What structure produces dopamine?

Answer 64

Substantia nigra

Question 65

What structure produces serotonin?

Answer 65

raphe nuclei

Question 66

What structure produces noradrenaline?

Answer 66

Locus coeroleus

Question 67

Explain glycine's role in the patellar tendon reflex.

Answer 67

Hitting the patellar tendon causes spindle fibres to activate and afferents activate with glutamate as their NT. This produces an **excitatory response** of the quadriceps to jerk the knee upwards (knee extension).
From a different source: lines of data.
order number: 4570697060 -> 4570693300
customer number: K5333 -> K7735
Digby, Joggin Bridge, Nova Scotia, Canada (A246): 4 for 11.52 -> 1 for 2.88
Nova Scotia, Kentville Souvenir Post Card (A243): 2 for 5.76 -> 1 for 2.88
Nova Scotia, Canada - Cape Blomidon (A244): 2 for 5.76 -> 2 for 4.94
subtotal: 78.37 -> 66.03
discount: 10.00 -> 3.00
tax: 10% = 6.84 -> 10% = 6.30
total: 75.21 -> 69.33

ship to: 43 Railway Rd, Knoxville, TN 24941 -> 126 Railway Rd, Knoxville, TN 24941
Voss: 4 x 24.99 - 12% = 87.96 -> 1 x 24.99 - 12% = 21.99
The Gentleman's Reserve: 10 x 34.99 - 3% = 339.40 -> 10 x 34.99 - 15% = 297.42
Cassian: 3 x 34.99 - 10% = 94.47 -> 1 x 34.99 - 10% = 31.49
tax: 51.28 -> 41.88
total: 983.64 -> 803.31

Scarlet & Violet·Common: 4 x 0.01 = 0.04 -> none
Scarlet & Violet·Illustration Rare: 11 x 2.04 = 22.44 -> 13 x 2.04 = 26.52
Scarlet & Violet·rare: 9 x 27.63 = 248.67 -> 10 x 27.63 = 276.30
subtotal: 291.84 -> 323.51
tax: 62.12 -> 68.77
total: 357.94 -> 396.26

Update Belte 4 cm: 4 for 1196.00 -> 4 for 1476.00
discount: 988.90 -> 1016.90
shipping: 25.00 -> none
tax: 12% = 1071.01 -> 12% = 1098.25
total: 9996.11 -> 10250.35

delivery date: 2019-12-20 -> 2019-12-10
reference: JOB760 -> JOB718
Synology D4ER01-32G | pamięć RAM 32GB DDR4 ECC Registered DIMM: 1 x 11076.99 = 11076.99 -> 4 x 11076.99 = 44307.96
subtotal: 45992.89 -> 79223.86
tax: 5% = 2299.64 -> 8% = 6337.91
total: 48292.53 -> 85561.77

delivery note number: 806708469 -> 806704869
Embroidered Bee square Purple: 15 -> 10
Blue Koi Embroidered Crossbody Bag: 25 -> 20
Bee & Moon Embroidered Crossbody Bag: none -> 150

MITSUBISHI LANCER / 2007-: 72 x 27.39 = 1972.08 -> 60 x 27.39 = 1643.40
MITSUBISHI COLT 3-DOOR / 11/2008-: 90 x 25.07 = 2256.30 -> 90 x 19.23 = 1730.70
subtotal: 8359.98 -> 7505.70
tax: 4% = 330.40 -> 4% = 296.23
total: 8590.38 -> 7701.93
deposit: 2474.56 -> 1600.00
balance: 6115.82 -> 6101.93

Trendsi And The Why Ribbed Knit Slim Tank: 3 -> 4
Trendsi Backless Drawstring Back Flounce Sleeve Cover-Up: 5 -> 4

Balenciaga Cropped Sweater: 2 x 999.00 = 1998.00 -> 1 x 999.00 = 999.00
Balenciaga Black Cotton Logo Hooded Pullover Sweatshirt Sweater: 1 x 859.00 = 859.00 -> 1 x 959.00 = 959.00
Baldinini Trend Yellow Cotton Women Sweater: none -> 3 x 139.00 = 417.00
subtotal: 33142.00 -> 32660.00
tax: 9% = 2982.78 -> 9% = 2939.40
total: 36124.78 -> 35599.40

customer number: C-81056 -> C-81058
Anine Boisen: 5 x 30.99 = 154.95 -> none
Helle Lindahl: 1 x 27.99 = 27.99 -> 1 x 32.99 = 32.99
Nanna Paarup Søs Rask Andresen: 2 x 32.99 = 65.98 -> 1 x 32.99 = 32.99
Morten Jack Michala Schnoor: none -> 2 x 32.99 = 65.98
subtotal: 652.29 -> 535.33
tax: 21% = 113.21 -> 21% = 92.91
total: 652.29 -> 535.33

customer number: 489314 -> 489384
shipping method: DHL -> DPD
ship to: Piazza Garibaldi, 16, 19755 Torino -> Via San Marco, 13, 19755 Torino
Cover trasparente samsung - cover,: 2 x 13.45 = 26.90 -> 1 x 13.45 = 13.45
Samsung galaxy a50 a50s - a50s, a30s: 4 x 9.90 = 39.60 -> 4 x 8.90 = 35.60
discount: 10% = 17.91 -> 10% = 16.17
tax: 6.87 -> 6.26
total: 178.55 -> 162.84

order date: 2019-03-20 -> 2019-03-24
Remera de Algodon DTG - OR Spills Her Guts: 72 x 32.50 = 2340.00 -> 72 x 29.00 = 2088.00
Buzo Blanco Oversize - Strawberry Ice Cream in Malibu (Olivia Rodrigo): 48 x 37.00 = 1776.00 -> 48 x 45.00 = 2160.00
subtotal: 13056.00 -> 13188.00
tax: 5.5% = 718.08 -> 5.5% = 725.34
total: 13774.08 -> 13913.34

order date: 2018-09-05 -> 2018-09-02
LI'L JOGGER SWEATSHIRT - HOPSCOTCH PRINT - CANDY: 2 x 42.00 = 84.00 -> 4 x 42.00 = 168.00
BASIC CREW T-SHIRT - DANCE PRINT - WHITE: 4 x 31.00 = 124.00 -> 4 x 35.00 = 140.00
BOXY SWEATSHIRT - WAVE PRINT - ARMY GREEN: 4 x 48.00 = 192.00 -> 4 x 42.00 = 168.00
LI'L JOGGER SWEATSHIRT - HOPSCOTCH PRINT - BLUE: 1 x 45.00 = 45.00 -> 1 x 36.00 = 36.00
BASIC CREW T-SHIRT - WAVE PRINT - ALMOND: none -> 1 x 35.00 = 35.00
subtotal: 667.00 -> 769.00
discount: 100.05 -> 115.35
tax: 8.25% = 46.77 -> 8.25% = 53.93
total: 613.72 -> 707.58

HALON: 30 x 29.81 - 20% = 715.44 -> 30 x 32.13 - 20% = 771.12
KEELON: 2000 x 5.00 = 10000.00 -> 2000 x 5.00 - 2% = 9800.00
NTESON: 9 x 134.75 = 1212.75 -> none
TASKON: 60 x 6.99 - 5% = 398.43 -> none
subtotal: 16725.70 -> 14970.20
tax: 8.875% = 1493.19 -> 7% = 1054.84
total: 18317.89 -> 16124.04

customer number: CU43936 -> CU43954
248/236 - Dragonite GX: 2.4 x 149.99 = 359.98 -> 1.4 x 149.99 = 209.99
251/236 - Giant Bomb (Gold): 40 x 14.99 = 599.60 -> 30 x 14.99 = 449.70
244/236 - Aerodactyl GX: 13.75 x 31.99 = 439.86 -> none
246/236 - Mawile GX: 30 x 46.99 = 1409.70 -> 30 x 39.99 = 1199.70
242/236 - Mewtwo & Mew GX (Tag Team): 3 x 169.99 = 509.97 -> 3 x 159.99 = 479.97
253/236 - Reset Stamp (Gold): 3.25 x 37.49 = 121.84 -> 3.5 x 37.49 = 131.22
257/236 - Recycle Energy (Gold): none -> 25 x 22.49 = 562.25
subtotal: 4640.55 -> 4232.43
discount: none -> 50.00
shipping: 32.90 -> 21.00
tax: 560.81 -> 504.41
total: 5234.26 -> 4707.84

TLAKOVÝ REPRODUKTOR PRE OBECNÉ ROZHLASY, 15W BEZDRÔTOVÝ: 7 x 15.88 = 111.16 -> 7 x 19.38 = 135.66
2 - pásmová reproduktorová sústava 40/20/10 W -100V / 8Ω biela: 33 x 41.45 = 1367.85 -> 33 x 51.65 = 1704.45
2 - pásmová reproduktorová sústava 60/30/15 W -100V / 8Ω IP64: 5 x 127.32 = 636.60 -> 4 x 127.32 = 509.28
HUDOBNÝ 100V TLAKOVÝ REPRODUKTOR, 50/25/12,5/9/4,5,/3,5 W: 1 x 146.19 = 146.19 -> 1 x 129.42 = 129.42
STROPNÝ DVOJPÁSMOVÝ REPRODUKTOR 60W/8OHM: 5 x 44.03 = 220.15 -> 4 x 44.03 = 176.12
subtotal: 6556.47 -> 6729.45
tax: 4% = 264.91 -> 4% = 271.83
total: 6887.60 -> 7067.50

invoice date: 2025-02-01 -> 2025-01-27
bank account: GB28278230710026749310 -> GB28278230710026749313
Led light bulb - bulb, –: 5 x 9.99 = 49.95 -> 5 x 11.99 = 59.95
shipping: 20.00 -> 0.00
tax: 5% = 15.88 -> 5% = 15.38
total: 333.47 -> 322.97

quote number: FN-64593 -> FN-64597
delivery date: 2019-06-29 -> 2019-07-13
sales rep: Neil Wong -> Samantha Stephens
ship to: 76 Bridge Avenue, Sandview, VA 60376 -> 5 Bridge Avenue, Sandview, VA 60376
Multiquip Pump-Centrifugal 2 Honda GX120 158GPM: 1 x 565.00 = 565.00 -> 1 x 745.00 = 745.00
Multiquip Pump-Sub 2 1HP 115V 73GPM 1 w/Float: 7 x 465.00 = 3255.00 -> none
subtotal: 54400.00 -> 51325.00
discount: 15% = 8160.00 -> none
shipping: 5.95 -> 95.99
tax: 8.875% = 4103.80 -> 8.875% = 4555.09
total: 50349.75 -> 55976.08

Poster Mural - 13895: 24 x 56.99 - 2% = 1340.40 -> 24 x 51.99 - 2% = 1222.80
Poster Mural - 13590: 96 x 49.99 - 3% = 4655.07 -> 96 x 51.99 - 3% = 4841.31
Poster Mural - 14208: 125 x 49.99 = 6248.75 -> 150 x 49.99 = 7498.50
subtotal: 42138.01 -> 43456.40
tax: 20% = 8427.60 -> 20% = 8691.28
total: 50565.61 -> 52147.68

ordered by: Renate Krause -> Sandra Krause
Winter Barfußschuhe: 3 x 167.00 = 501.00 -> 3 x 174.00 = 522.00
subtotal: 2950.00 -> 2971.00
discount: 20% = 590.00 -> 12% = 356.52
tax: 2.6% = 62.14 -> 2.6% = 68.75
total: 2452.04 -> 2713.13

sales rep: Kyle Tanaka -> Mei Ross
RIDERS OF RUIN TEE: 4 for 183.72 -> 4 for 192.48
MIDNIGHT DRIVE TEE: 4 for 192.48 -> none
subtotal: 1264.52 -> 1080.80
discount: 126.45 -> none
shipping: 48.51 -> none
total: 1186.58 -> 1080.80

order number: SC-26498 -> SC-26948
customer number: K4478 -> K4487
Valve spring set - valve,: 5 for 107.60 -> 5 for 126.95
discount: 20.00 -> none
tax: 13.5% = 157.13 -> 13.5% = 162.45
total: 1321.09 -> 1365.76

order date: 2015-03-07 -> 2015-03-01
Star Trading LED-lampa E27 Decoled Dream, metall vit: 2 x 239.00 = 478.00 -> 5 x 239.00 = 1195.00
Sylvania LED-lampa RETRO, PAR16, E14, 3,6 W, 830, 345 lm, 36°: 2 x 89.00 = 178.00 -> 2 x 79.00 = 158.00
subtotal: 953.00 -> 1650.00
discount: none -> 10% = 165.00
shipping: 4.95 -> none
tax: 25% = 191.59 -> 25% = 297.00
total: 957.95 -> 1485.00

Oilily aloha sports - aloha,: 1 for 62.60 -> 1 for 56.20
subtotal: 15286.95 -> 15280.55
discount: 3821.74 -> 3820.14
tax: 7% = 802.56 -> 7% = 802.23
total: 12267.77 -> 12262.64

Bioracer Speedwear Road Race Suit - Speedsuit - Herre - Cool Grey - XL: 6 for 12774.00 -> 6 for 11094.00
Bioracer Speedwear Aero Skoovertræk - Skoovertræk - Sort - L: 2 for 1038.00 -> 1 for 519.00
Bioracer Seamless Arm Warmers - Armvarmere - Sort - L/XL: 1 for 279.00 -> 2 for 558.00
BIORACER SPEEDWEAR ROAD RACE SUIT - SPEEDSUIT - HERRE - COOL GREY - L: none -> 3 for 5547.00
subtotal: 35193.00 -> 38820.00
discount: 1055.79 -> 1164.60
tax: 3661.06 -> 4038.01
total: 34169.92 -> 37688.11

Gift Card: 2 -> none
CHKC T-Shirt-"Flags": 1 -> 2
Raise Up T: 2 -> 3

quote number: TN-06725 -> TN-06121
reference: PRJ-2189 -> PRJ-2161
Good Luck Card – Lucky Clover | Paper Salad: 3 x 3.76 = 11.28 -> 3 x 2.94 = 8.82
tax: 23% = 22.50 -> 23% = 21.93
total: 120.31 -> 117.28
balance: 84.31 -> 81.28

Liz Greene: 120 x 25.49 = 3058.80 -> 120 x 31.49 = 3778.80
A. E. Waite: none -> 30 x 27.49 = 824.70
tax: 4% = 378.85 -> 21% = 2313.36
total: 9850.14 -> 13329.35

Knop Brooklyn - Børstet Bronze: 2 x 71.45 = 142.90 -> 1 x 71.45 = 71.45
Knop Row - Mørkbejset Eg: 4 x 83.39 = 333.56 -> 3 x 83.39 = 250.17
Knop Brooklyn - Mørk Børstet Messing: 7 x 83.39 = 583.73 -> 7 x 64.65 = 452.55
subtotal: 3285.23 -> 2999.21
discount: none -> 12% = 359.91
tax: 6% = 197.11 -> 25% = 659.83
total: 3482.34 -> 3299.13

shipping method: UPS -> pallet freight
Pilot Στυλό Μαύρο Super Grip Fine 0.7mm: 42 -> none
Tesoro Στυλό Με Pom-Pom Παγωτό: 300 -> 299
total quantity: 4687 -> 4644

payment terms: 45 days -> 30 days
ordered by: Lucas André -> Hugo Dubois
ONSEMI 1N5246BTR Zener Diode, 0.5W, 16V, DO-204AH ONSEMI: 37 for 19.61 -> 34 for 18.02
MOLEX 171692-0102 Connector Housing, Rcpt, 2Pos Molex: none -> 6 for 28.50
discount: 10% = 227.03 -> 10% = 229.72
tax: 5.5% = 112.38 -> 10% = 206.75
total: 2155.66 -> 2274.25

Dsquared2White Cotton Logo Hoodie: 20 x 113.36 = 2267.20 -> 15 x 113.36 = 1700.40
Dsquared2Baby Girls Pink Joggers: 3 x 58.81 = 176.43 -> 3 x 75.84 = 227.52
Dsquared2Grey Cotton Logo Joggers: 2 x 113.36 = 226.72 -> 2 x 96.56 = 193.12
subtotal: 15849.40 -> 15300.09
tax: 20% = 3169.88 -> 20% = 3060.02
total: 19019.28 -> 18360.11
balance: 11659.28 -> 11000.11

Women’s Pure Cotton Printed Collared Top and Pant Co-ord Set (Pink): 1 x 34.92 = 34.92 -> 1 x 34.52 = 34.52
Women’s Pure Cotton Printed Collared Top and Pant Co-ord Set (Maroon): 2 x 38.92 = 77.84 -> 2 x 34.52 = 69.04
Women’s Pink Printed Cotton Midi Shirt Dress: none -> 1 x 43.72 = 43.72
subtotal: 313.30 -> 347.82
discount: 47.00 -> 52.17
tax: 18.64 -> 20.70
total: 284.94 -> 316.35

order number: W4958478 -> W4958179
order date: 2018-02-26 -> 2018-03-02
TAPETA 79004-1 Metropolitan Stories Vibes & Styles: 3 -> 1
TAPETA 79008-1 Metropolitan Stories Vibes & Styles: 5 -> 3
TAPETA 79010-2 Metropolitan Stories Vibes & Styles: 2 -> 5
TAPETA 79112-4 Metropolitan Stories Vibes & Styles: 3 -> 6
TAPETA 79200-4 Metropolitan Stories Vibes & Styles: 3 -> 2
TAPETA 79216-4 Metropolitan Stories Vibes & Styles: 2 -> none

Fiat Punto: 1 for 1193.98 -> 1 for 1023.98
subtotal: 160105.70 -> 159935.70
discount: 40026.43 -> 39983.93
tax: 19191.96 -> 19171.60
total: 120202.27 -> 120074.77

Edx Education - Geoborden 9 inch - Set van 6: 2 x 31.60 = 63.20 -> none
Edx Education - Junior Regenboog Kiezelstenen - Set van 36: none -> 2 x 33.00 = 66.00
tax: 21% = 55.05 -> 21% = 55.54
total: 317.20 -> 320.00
Glutamate also excites an **interneuron** in order to activate it and produce **glycine** at another synapse which will **inhibit** the hamstring muscle causing it to relax in order to not produce the opposing force.

Question 68

Explain how glutamate can cause excitotoxicity through NMDA receptors.

Answer 68

NMDA receptors activate and cause an influx of Ca2+. Too much Ca2+ can be damaging to the cell and cause it to **die**. As the cell dies it will release a substantial amount of **potassium** which will circulate freely in the ECF now causing an increased concentration. This causes an increase in K+ in ECF and will cause easier depolarisation of adjacent neurons. This depolarisation will activate NMDA receptors in other places and more cells will die. This leads to a spread of excitotoxicity.

Question 69

Explain how NMDA receptors are activated.

Answer 69

NMDA receptors are not solely activated by glutamate. Glutamate will bind to the NMDA receptors but **magnesium** will be stuck in the pore of the ion channel. Prolonged depolarisation of the cell and AMPA receptors will eventually remove the magnesium from the NMDA pore in order to let Na+ and Ca2+ to move into the cell.

Question 70

Briefly explain the CNS immune response.

Answer 70

It does not undergo any rapid rejection of a foreign object as that would be harmful for the brain. No **inflammatory** response happens because the brain would not be able to tolerate an increased volume. The microglia can act as **antigen presenting cells** and present antigen to **T-cells** which can enter the CNS. The CNS **inhibits** the initiation of the pro-inflammatory T-cell response.